Exercise objective
For every line in the data below that contains "order", copy the line.

Records to process
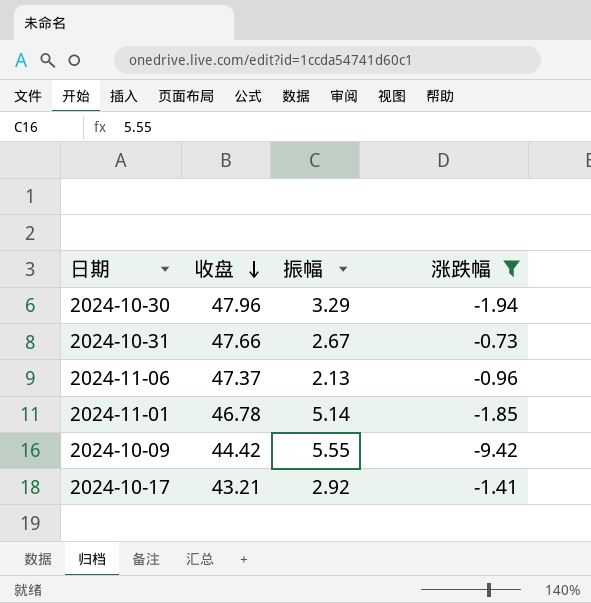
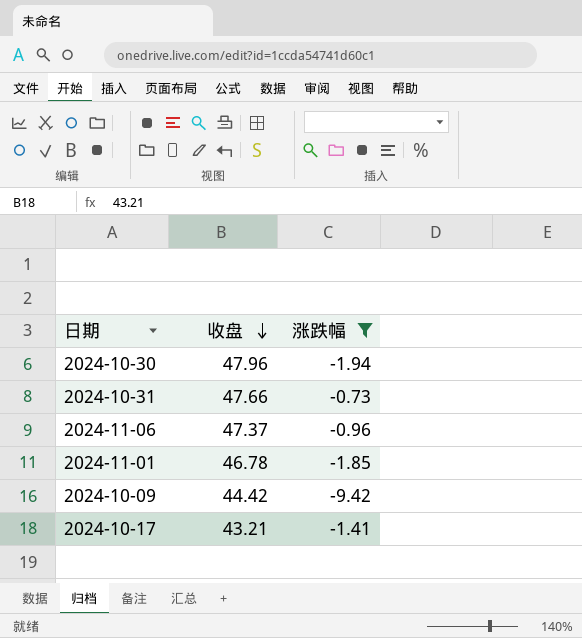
column 振幅 | position: 3 -> none

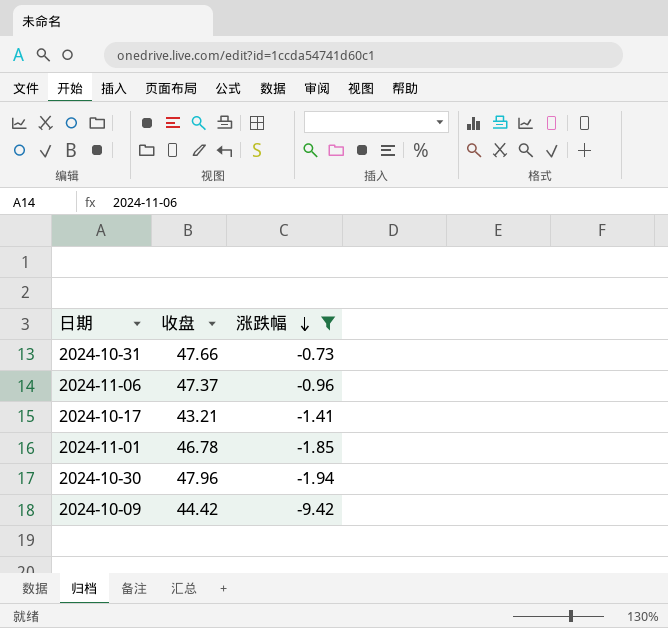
row order: 收盘 descending -> 涨跌幅 descending

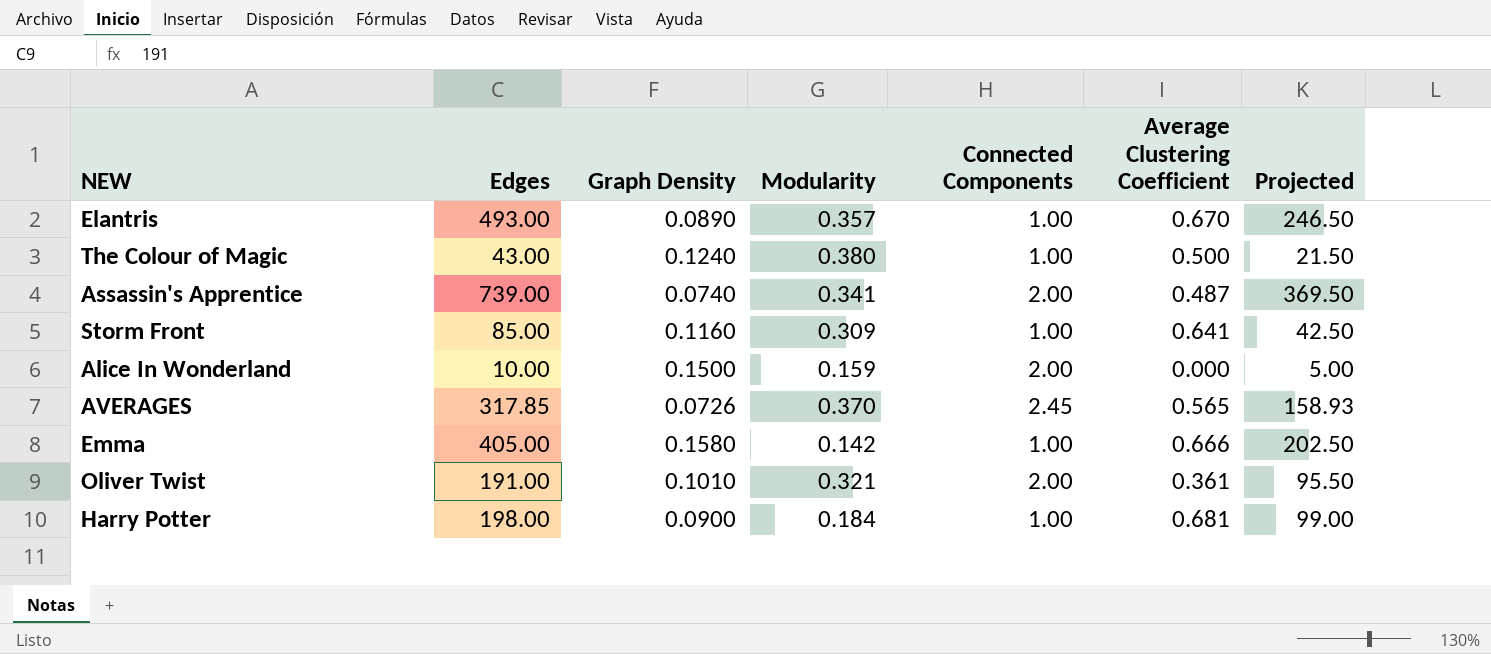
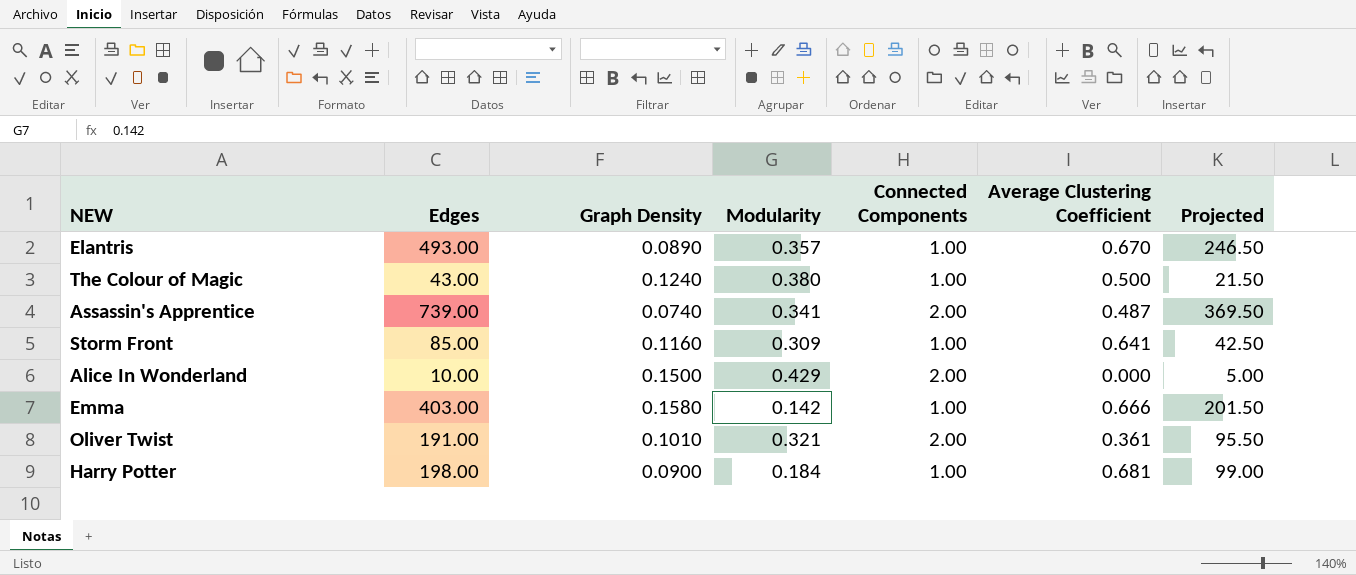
row AVERAGES: 317.85 | 0.0726 | 0.370 | 2.45 | 0.565 | 158.93 -> none
Alice In Wonderland | Modularity: 0.159 -> 0.429
Emma | Edges: 405.00 -> 403.00
Emma | Projected: 202.50 -> 201.50

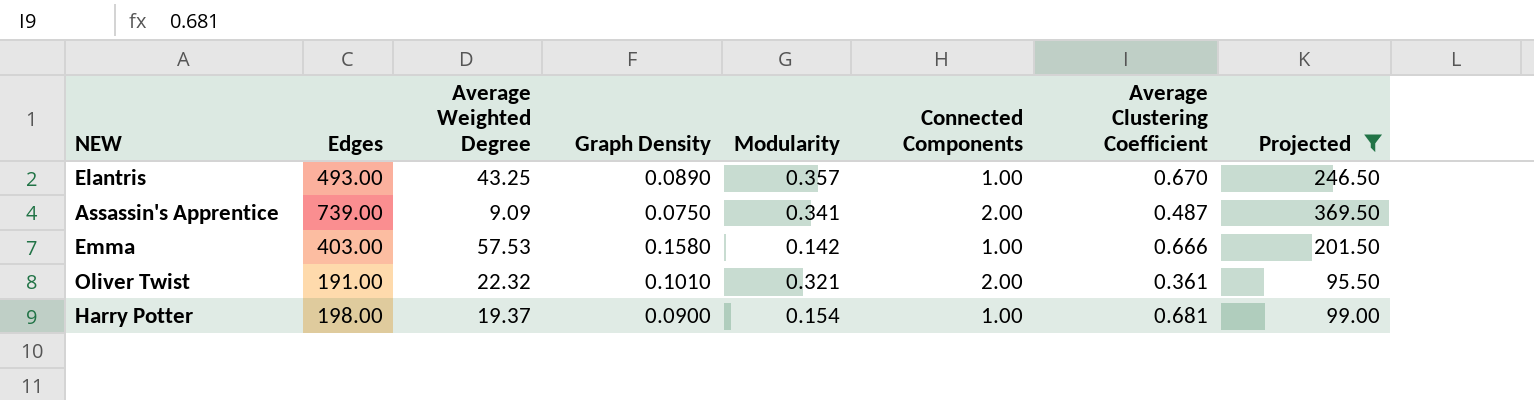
filter: none -> Projected >= 95.50
column Average Weighted Degree | position: none -> 3
Assassin's Apprentice | Graph Density: 0.0740 -> 0.0750
Harry Potter | Modularity: 0.184 -> 0.154

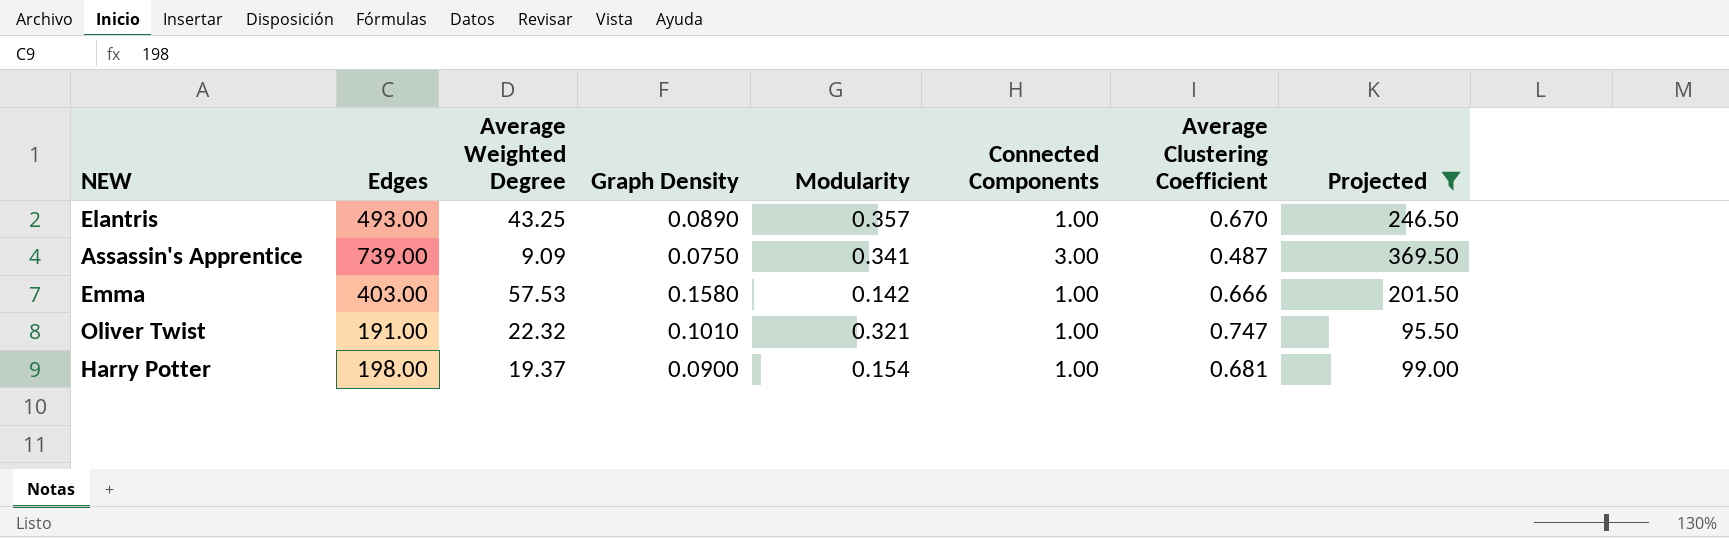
Assassin's Apprentice | Connected Components: 2.00 -> 3.00
Oliver Twist | Connected Components: 2.00 -> 1.00
Oliver Twist | Average Clustering Coefficient: 0.361 -> 0.747

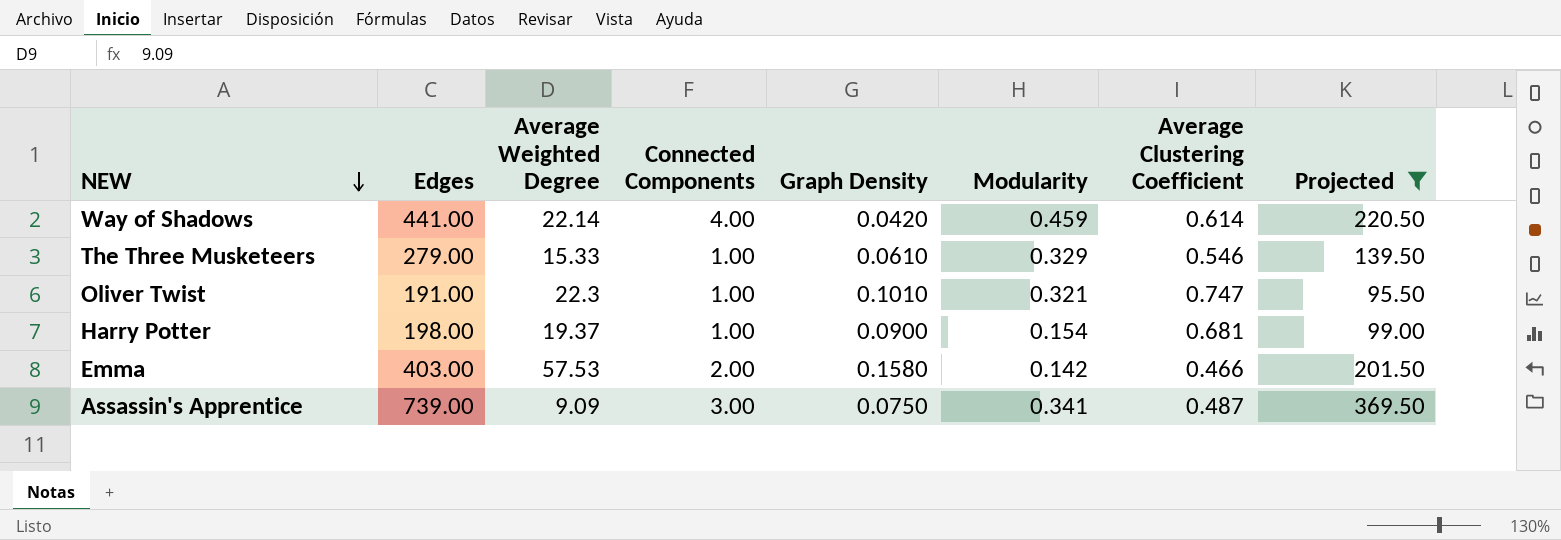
row order: none -> NEW descending
column Connected Components | position: 6 -> 4
row Elantris: 493.00 | 43.25 | 0.0890 | 0.357 | 1.00 | 0.670 | 246.50 -> none
row Way of Shadows: none -> 441.00 | 22.14 | 4.00 | 0.0420 | 0.459 | 0.614 | 220.50
row The Three Musketeers: none -> 279.00 | 15.33 | 1.00 | 0.0610 | 0.329 | 0.546 | 139.50
Oliver Twist | Average Weighted Degree: 22.32 -> 22.3
Emma | Connected Components: 1.00 -> 2.00
Emma | Average Clustering Coefficient: 0.666 -> 0.466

Worked solution
row order: 收盘 descending -> 涨跌幅 descending
row order: none -> NEW descending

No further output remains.